About this exercise> In the listing that follows, locate the line containing "-271,7 +271,7 @@" and the line containing "color:#222; transform:skewX(-6deg); font-size:15px;". Retype exactly those two lines and every line between them, and nothing more.

The input>
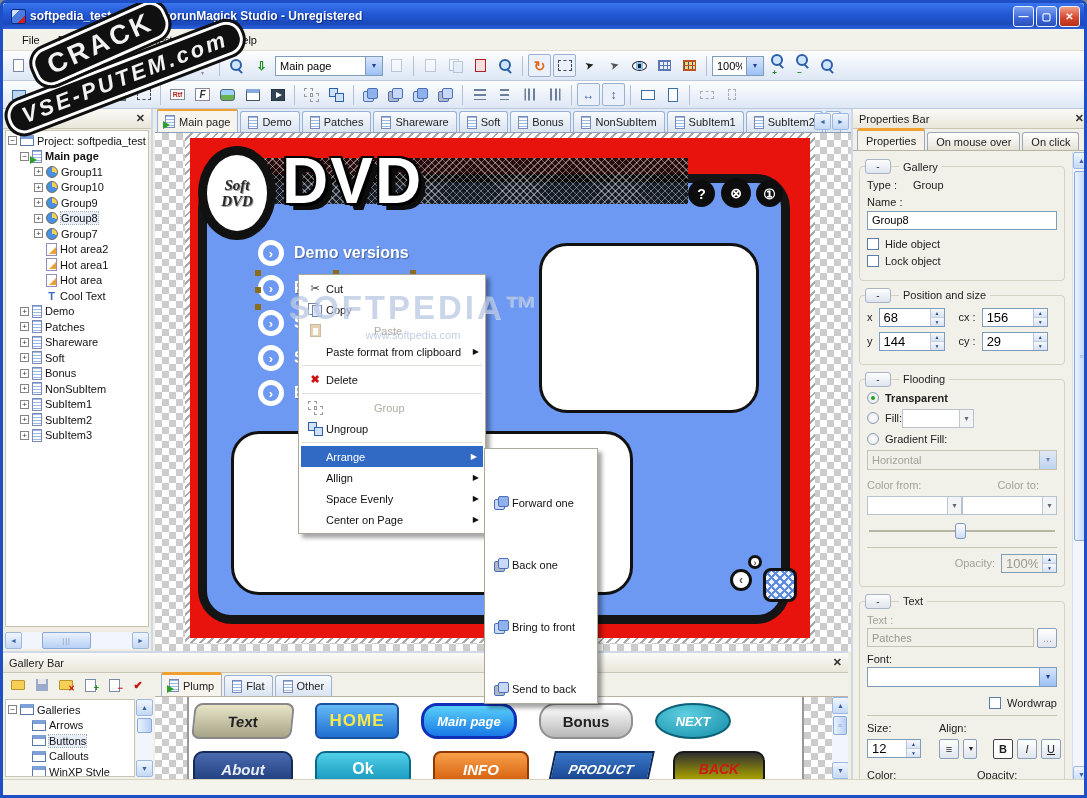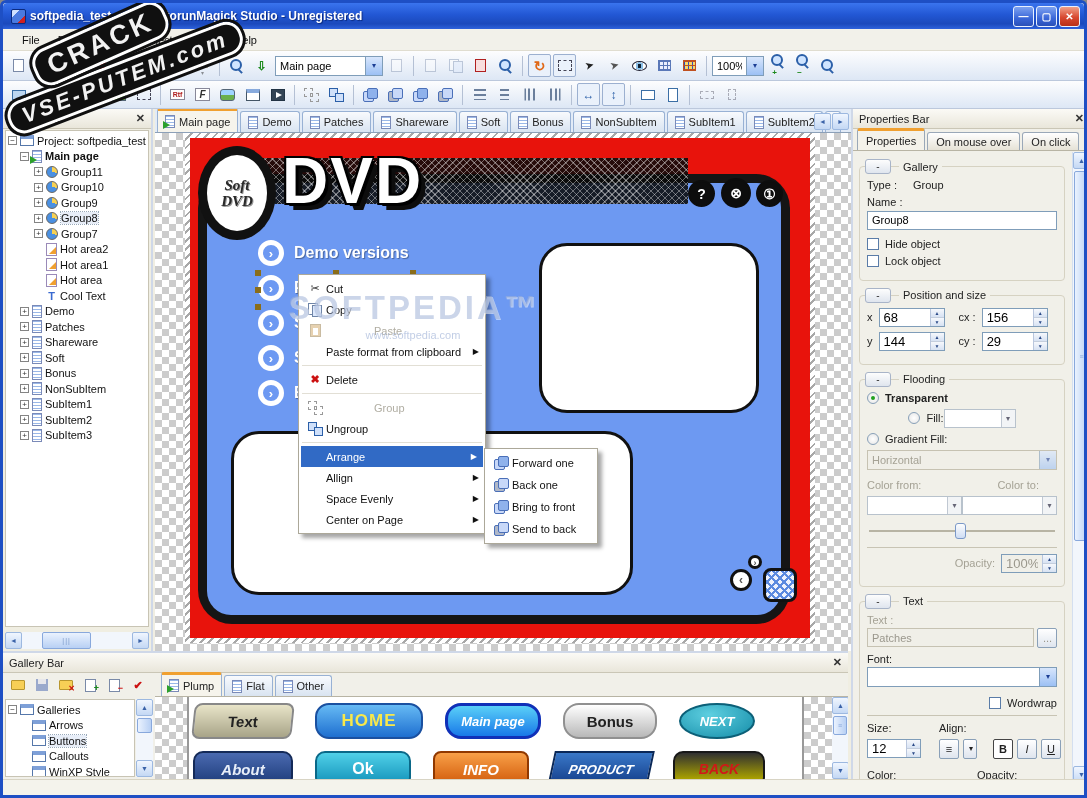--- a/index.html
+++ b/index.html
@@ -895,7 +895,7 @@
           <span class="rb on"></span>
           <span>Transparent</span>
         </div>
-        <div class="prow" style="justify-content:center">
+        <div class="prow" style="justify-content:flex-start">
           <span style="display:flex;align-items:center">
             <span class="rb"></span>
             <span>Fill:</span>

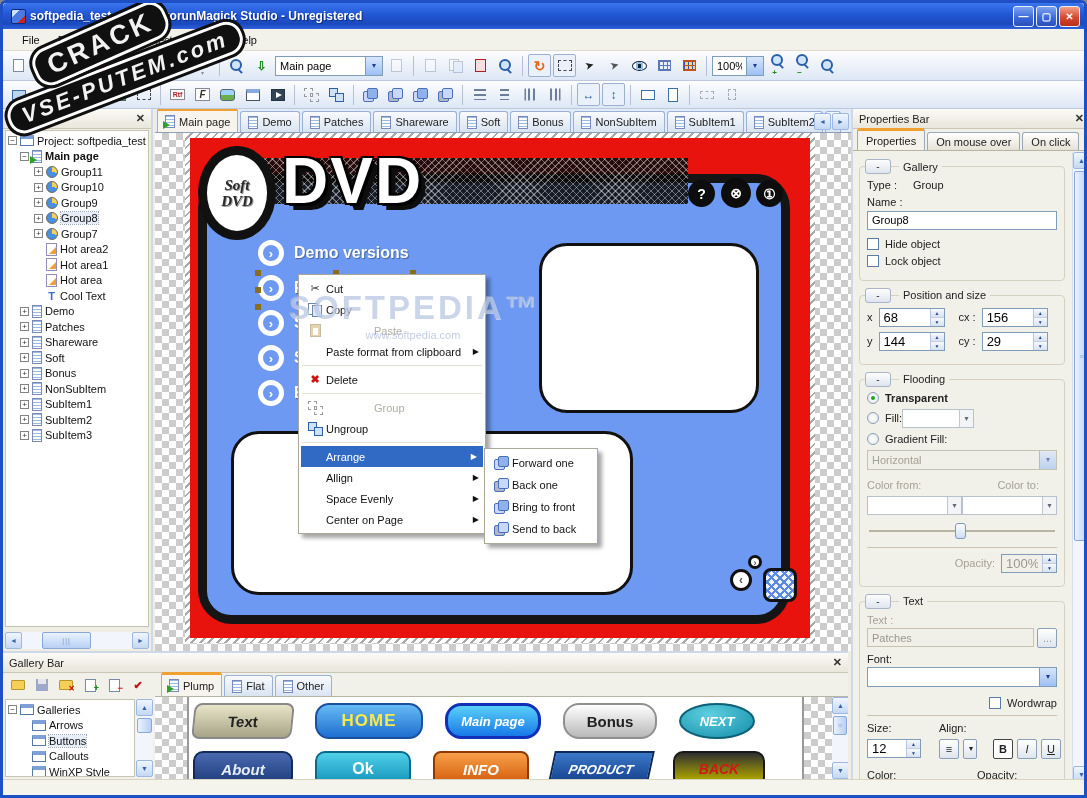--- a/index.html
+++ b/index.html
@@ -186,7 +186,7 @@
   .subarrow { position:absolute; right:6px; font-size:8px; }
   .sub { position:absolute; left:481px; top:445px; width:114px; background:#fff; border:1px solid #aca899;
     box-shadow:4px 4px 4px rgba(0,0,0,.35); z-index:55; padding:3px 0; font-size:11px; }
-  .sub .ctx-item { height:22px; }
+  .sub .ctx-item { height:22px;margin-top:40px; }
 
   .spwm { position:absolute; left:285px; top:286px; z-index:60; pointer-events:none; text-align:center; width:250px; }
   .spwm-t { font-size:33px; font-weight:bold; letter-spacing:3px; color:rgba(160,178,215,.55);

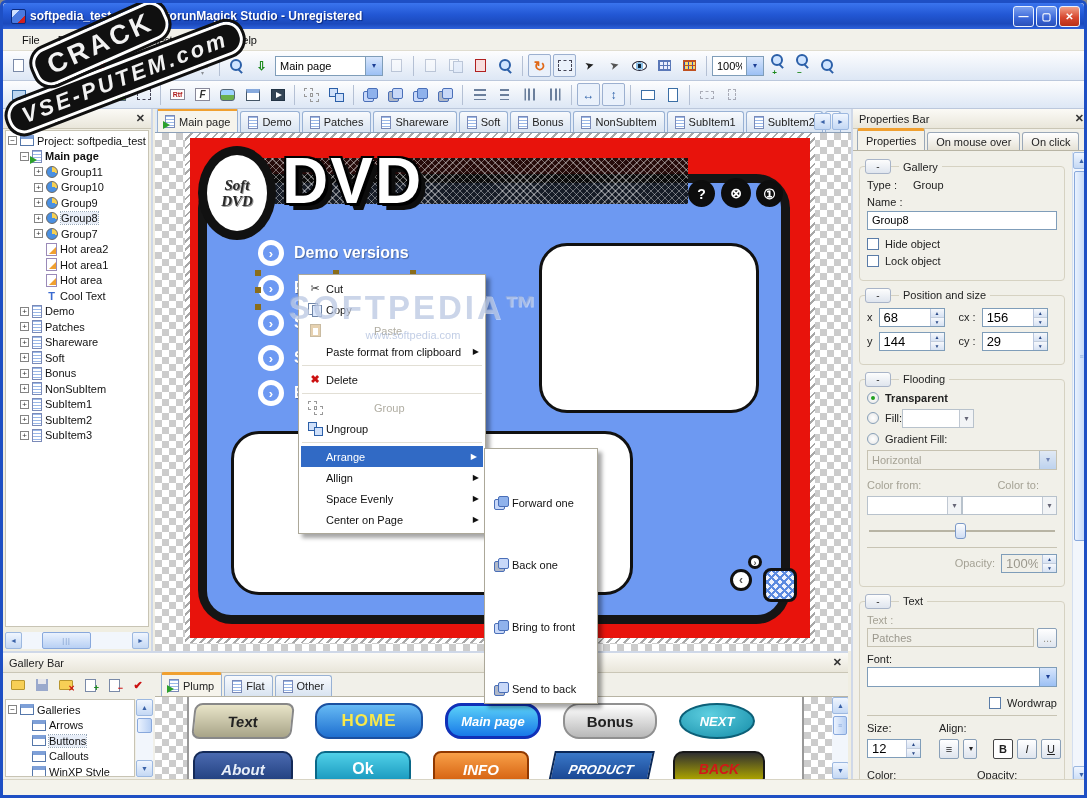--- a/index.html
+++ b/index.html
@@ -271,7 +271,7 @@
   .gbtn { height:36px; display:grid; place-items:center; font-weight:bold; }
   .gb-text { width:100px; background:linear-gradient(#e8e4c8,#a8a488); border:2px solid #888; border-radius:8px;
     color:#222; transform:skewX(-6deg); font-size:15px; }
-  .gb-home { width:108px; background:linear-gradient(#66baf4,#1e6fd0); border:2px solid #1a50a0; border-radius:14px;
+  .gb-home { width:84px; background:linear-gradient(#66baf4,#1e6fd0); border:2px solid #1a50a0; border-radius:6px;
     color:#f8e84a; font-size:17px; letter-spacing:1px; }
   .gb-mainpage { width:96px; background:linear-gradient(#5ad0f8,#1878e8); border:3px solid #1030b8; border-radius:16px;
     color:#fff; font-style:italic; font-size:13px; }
---
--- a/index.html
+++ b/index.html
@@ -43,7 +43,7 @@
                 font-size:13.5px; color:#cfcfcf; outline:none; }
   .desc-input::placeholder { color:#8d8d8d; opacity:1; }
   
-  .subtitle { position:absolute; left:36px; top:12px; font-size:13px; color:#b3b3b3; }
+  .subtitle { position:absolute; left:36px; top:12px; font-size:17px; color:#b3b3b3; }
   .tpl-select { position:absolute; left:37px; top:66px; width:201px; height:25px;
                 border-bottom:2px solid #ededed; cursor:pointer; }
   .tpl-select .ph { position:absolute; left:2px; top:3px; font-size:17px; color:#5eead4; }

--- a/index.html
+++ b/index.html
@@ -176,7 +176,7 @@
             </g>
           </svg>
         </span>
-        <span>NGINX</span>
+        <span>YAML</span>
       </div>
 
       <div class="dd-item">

Your response>
@@ -271,7 +271,7 @@
   .gbtn { height:36px; display:grid; place-items:center; font-weight:bold; }
   .gb-text { width:100px; background:linear-gradient(#e8e4c8,#a8a488); border:2px solid #888; border-radius:8px;
     color:#222; transform:skewX(-6deg); font-size:15px; }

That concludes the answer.